● Work task
After locating the line with "- Zobraziť viac" in the entries below, output it and each following line up to and including the line with "is from our", exactly and without pictures.

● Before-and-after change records
★ ★ ★

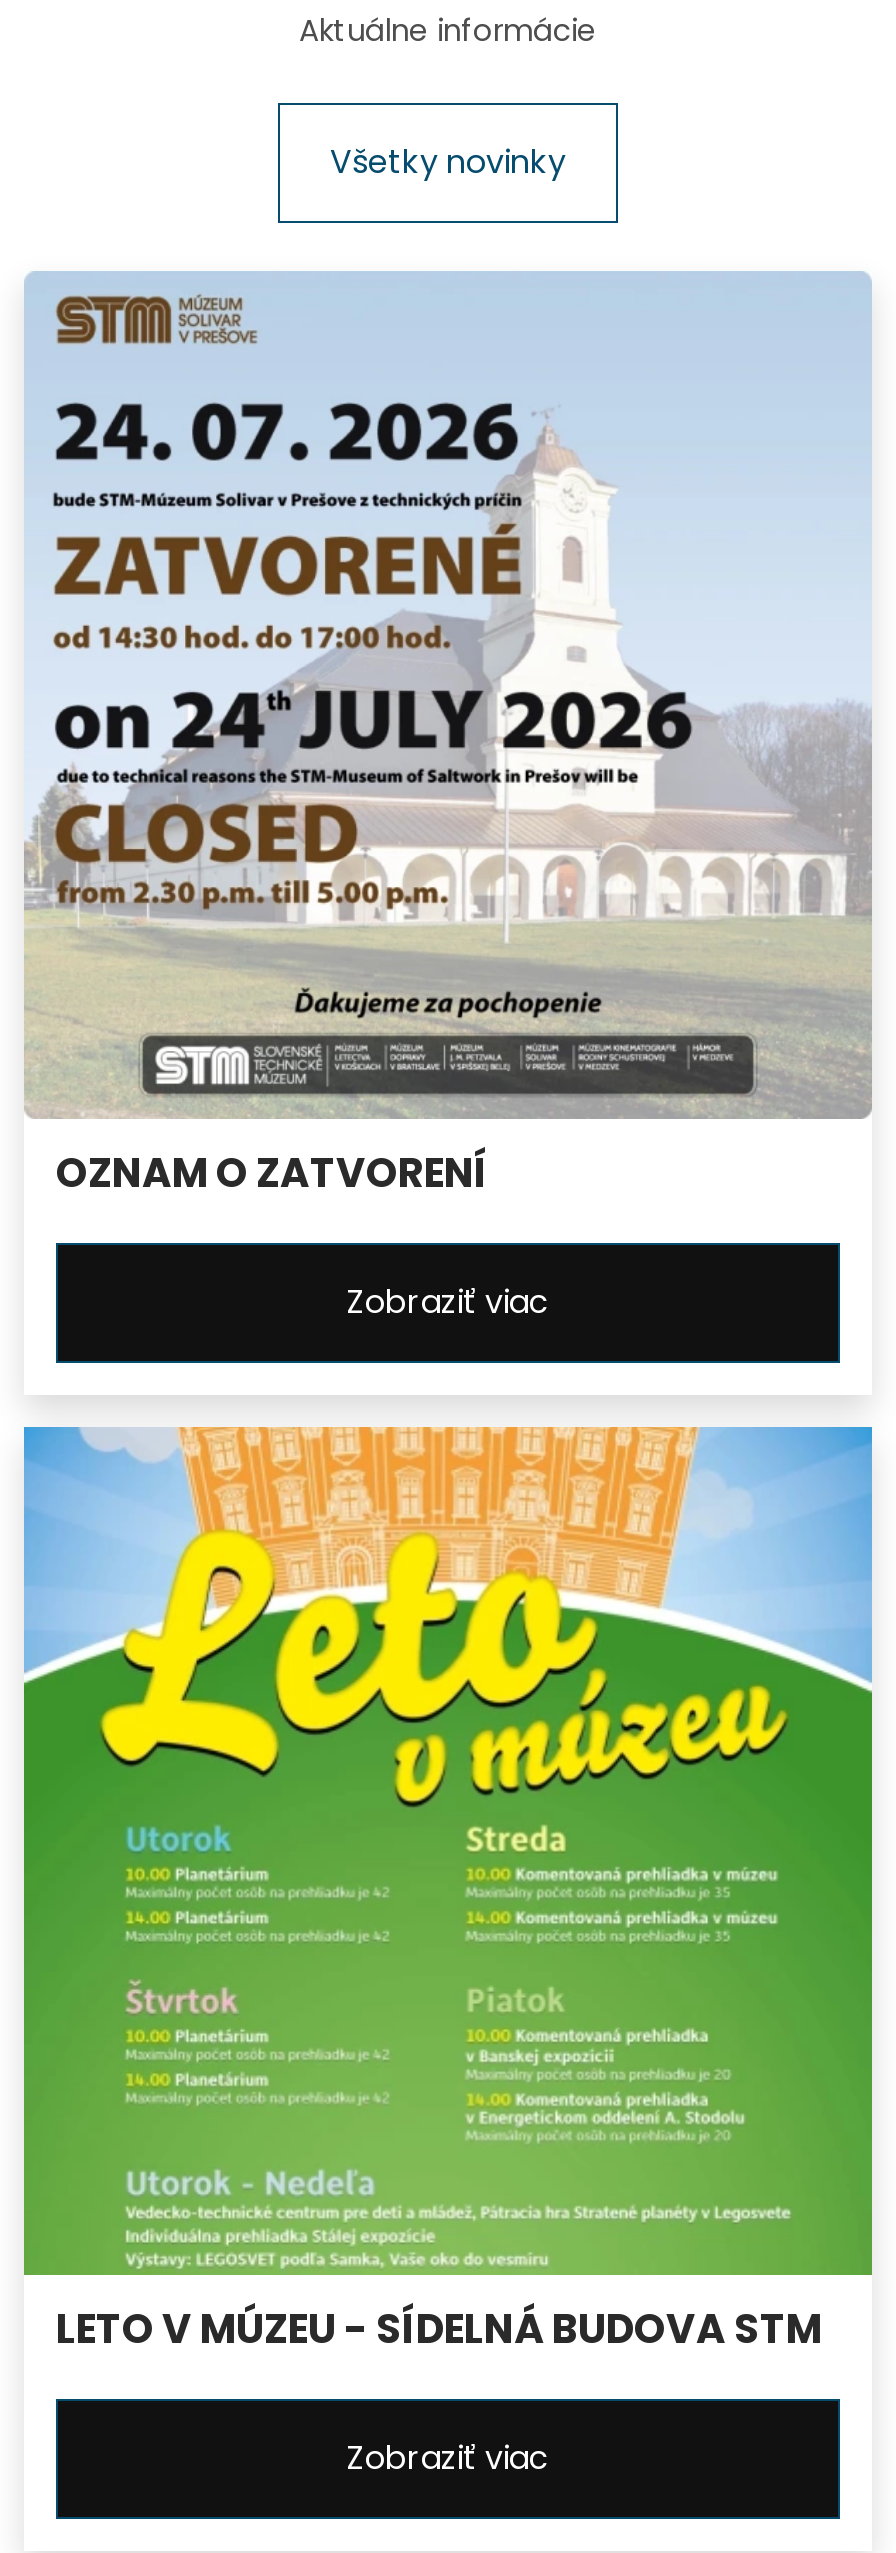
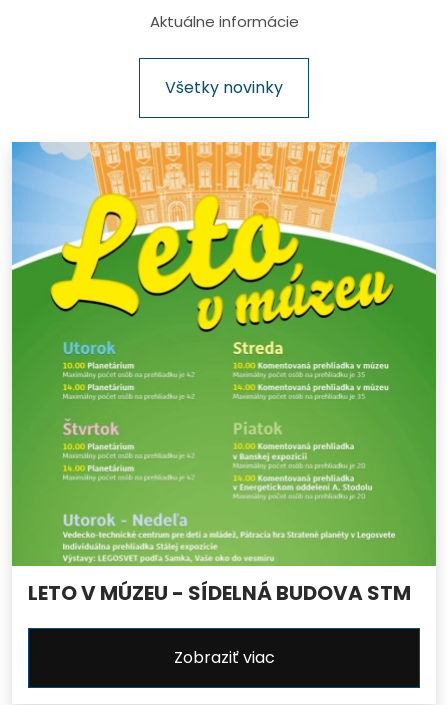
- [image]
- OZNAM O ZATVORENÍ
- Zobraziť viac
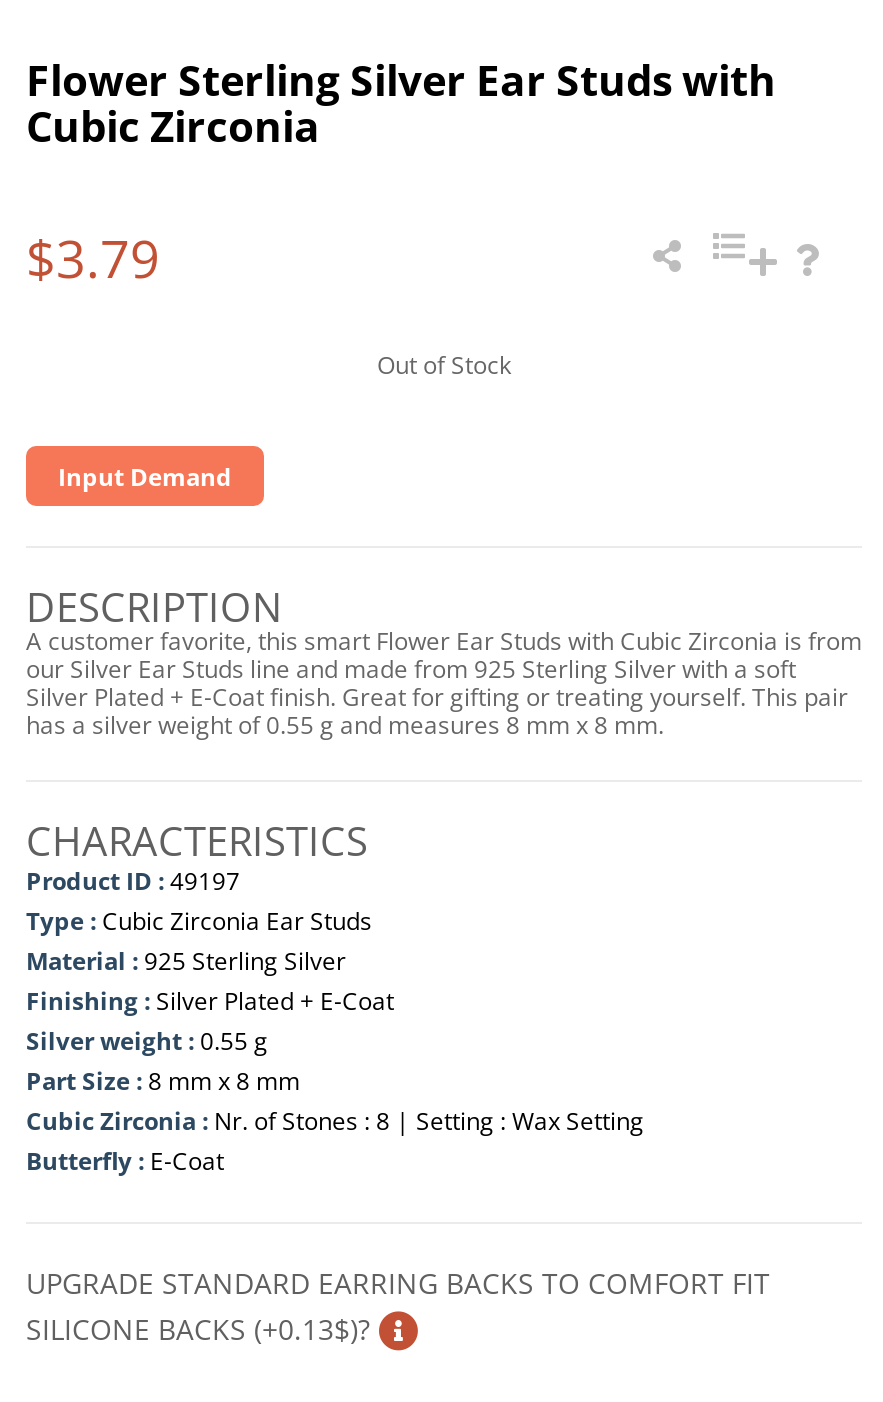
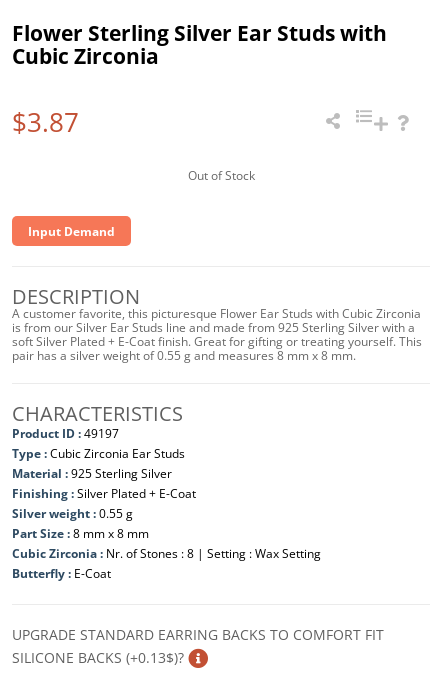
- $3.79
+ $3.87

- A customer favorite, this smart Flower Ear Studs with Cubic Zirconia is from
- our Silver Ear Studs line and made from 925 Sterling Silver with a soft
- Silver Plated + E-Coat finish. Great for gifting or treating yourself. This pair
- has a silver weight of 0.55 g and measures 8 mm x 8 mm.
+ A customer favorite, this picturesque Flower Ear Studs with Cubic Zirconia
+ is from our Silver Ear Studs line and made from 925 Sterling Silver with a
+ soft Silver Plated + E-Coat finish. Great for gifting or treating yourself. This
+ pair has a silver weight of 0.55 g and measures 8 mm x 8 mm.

★ ★ ★

● Answer section
- Zobraziť viac
- $3.79
+ $3.87

- A customer favorite, this smart Flower Ear Studs with Cubic Zirconia is from
- our Silver Ear Studs line and made from 925 Sterling Silver with a soft
- Silver Plated + E-Coat finish. Great for gifting or treating yourself. This pair
- has a silver weight of 0.55 g and measures 8 mm x 8 mm.
+ A customer favorite, this picturesque Flower Ear Studs with Cubic Zirconia
+ is from our Silver Ear Studs line and made from 925 Sterling Silver with a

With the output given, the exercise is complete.